Dabei werden entweder Kombinationen aus Östrogenen und Gestagenen (Kombinationspräparate) verabreicht oder Gestagene allein verwendet (Monopräparate).
Gestagen
Die Gestagenkomponente hormonaler Kontrazeptiva bewirkt den Empfängnisschutz. Durch das Gestagen wird der Eisprung in der Mitte des Zyklus verhindert. Gleichzeitig hemmen Gestagene das Wachstum der Gebärmutterschleimhaut, so dass sich eine Eizelle nicht einnisten kann. Durch Gestagene wird auch der Schleimpfropf im Gebärmutterhals zähflüssig, so dass Spermien schwerer passieren können.
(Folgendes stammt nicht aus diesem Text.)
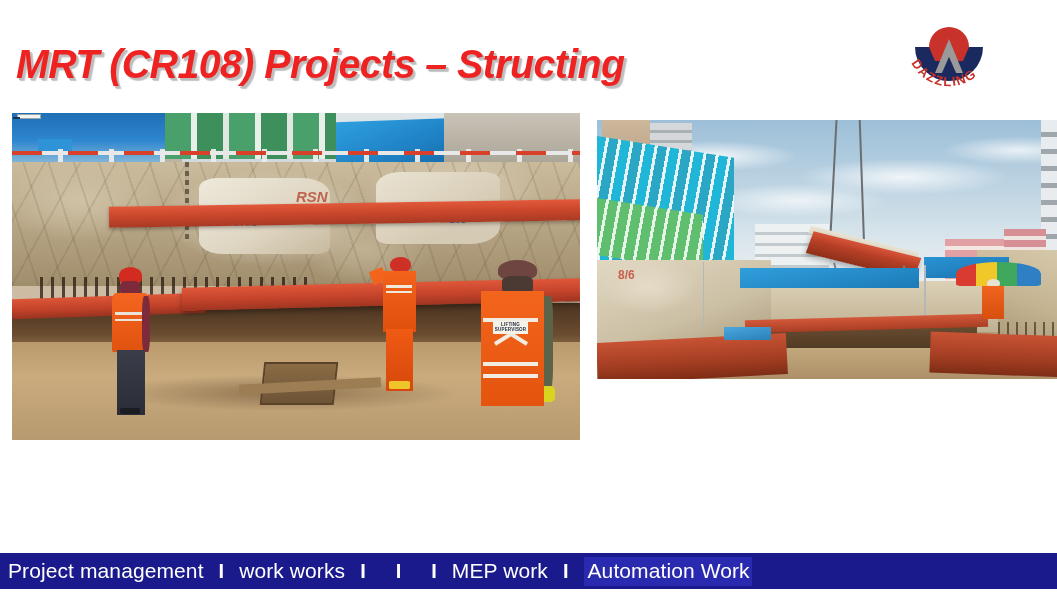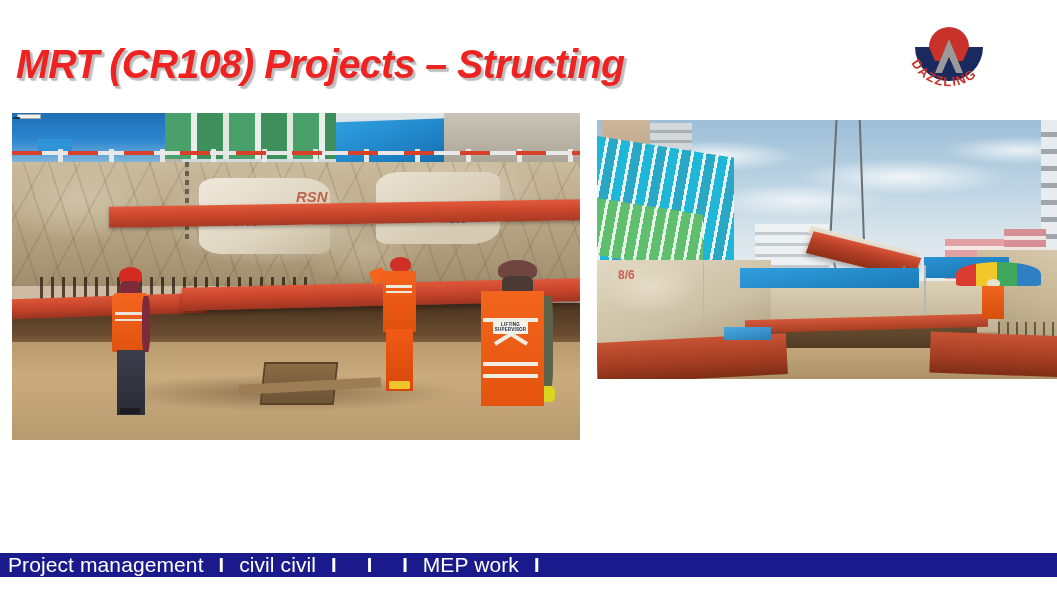--- a/index.html
+++ b/index.html
@@ -415,7 +415,7 @@
   .banner {
     position: absolute;
     left: 0; top: 553px;
-    width: 1057px; height: 24px;
+    width: 1057px; height: 36px;
     background: #1a1a8c;
     display: flex;
     align-items: center;

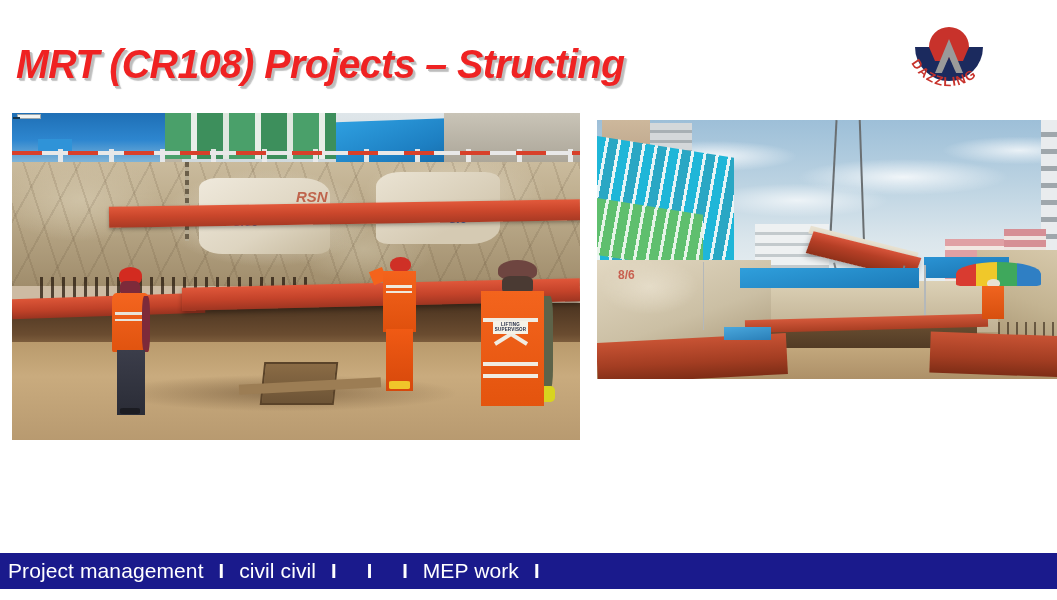--- a/index.html
+++ b/index.html
@@ -591,7 +591,7 @@
     <div class="banner-inner">
         <span class="banner-item">Project management</span>
         <span class="banner-sep">I</span>
-        <span class="banner-item">civil civil</span>
+        <span class="banner-item">work works</span>
         <span class="banner-sep">I</span>
         <span class="banner-sep">I</span>
         <span class="banner-sep">I</span>

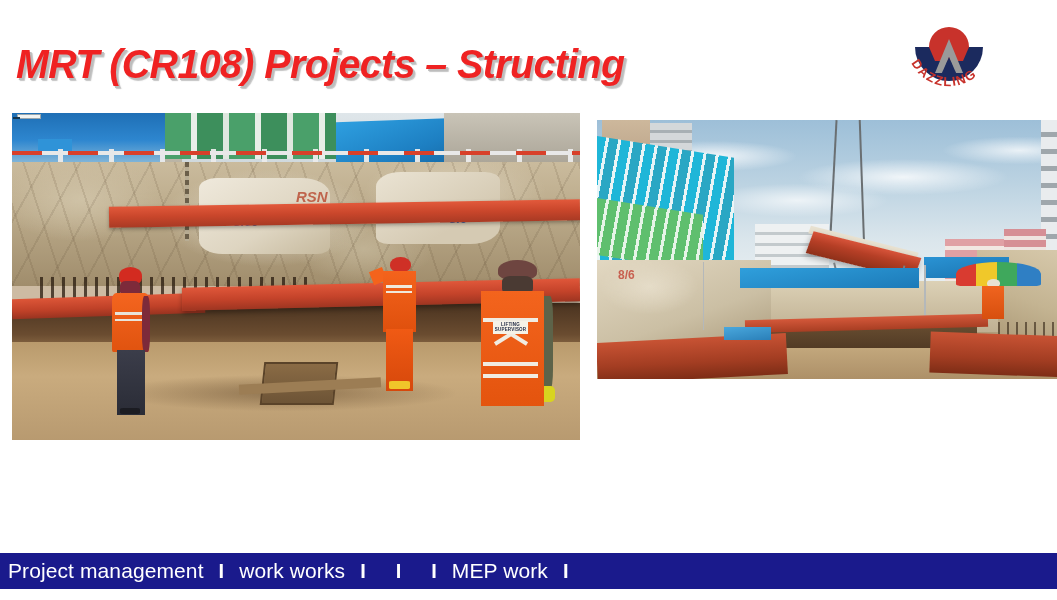--- a/index.html
+++ b/index.html
@@ -597,6 +597,7 @@
         <span class="banner-sep">I</span>
         <span class="banner-item">MEP work</span>
         <span class="banner-sep">I</span>
+        <span class="banner-item highlighted">Automation Work</span>
       </div>
   </div>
Es gibt verschiedene Gestagene, die zusätzlich anti-androgen wirken und daher zur Behandlung androgenbedingter Erkrankungen wie Akne oder vermehrter Körperbehaarung bei Frauen eingesetzt werden können.
Östrogen
Obwohl der eigentliche empfängnisverhütende Effekt vom Gestagen ausgeht, wird bei Kombinationspräparaten ein künstliches Östrogen hinzugegeben. So soll ein regelmässiger Zyklus sichergestellt werden. Wie im natürlichen Menstruationszyklus ergänzen sich die Wirkungen von Östrogen und Gestagen.
Das meistverwendete Östrogen in hormonalen Kontrazeptiva ist das Ethinylestradiol. Es wird in den Dosierungen von 15 bis 50 mcg verwendet.